🤖 AI Summary
This work addresses the limitation of conventional constrained reinforcement learning, which relies on expected cost constraints and struggles to prevent rare yet high-impact safety violations arising from tail events. To this end, the paper introduces extreme value theory (EVT) into safe reinforcement learning for the first time and proposes the Extreme Value Optimization (EVO) algorithm. EVO models the extremal behavior of both rewards and costs through an optimization objective based on extreme quantiles and incorporates a prioritized experience replay mechanism that emphasizes extreme samples. Theoretically, the method guarantees safety at a zero-violation quantile level. Empirical results demonstrate that EVO significantly reduces both the probability and variance of constraint violations during training while maintaining policy performance comparable to baseline approaches.
📝 Abstract
Ensuring safety is a critical challenge in applying Reinforcement Learning (RL) to real-world scenarios.
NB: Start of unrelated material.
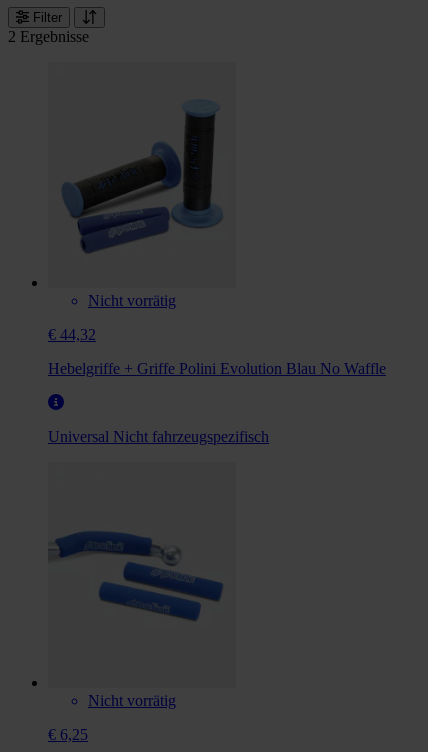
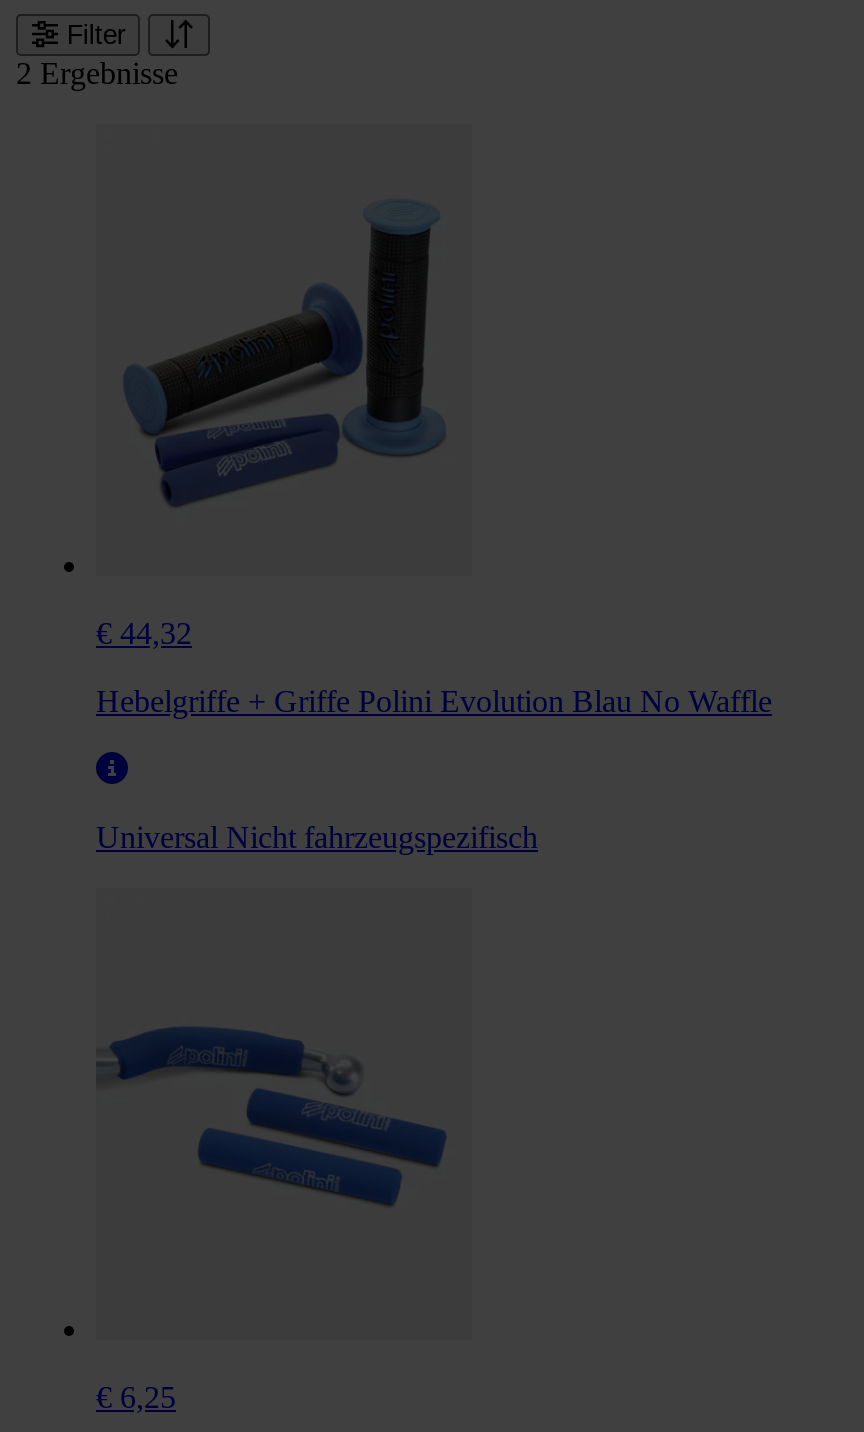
- Nicht vorrätig

- Nicht vorrätig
Constrained Reinforcement Learning (CRL) addresses this by maximizing returns under predefined constraints, typically formulated as the expected cumulative cost. However, expectation-based constraints overlook rare but high-impact extreme value events in the tail distribution, such as black swan incidents, which can lead to severe constraint violations. To address this issue, we propose the Extreme Value policy Optimization (EVO) algorithm, leveraging Extreme Value Theory (EVT) to model and exploit extreme reward and cost samples, reducing constraint violations. EVO introduces an extreme quantile optimization objective to explicitly capture extreme samples in the cost tail distribution. Additionally, we propose an extreme prioritization mechanism during replay, amplifying the learning signal from rare but high-impact extreme samples. Theoretically, we establish upper bounds on expected constraint violations during policy updates, guaranteeing strict constraint satisfaction at a zero-violation quantile level. Further, we demonstrate that EVO achieves a lower probability of constraint violations than expectation-based methods and exhibits lower variance than quantile regression methods. Extensive experiments show that EVO significantly reduces constraint violations during training while maintaining competitive policy performance compared to baselines.